Often, user data will not be complete, so the Matching Engine also takes care of this. Missing data may be handled in different ways. The simplest way is to require complete observations, in which case individuals with incomplete data may never enter the sample. The Matching Engine supports this option; but a better way is to replace such missing values by estimates through a process called multivariate imputation: a model is fitted in the cross-section of individuals, and missing values are replaced by the estimates of this model.
For instance, suppose we are interested in an individual’s blood pressure. Blood pressure can be well predicted by a function of age, sex, number of steps walked per day and other variables. While such a replacement remains an estimate, it is more useful than discarding incomplete data and more accurate than simply taking an average value.

Since the imputation procedure may use all correctly flagged data in the database, such estimates are much more accurate than such that rely on the sample only.
There remains a final job that the Matching Engine has to do, and it is the most crucial. Given a set of restrictions, it needs to find the sample that optimally matches them. Such a search is a combinatorial problem, so-called because, in principle, there is a straightforward way to solve it: suppose there is data on two million users and a sample size of five thousand is to be selected. Then write down all possible samples of five thousand users, for each compute its matching quality, and keep the best sample.

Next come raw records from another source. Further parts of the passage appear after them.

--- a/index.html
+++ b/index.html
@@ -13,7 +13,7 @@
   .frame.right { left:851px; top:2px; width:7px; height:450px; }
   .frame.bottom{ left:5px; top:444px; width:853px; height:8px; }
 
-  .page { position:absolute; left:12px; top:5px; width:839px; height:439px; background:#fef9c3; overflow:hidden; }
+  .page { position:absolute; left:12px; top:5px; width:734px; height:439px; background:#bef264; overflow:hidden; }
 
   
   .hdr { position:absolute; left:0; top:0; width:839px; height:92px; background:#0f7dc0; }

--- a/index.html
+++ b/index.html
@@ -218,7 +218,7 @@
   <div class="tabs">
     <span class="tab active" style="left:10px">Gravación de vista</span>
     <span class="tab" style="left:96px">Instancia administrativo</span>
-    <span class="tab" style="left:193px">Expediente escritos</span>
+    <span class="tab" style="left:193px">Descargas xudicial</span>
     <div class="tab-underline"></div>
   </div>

That only works in principle; in practice, the number of possible combinations is so HUGE that a computer cannot compute it using standard arithmetic. But such a problem can still be solved with modern optimization techniques, which are inspired by the principles of evolution. The search algorithm will, in effect, simulate evolution: it will start with a random combination of users and then, through hundreds of thousands of iterations, improve the solution ever more. This is a lot of computational work to do for the matching engine, but it is made fast by distributing computations over several computers, and also through some clever implementation, which reuses parts of the computation that has already been done.
Challenges
The challenge for us is that, in the early stages following VETRI’s launch, the data set from which a sample is to be selected may be small and biased, given that the composition of the available data will almost certainly not reflect the demographic profile of the population at large. This challenge can partially be addressed by increasing the number of users.
But even if VETRI has an enormous number of users, that data set will still not represent a perfect distribution. And even with a very large number of users, not all VETRI users will want to share the required data, even in an anonymized form.

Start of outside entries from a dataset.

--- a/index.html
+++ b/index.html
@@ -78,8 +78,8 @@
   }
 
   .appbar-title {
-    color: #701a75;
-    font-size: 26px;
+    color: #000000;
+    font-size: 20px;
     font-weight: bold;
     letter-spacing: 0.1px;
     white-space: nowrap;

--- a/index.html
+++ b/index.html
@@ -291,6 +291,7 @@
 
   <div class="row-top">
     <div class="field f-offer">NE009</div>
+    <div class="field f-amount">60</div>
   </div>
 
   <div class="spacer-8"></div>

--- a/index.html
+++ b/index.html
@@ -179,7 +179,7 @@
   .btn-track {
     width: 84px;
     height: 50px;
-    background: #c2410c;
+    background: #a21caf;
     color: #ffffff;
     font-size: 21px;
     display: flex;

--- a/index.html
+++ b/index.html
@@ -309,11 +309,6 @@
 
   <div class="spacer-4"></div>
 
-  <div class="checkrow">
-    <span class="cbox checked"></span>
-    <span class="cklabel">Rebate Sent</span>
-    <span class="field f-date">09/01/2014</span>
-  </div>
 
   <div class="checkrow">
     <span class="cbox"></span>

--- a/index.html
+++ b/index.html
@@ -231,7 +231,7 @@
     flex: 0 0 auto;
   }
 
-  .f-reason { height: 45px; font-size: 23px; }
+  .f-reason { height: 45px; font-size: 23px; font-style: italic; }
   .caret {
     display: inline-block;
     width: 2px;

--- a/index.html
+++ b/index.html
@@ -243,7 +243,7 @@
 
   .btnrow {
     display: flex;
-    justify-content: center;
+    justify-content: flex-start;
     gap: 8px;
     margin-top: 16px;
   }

We can still improve over the alternatives, though, such as random sampling. Even if the available data is biased, selective sampling methods would do better for many applications than drawing randomly. For example, let’s suppose that most users are very young, and that there are many more men than women (i.e. age and sex distribution is very different from the real world). Then, if a data consumer wishes to obtain a sample that better matches the actual demographic properties of the population, a sampling scheme that gives more weight to groups underrepresented in the database makes a lot of sense.
Our guess is that data consumers will often know quite well what they want. For instance, if they wish to use the sample as the basis for experiments, they may well appreciate the possibility that the Matching Engine can extract samples in which variables are orthogonal (i.e. statistically independent), despite being correlated in the population and/or the data set.
The Matching Engine is being built to deliver high quality results in an era where data users are claiming sovereignty over the ownership of the data they generate.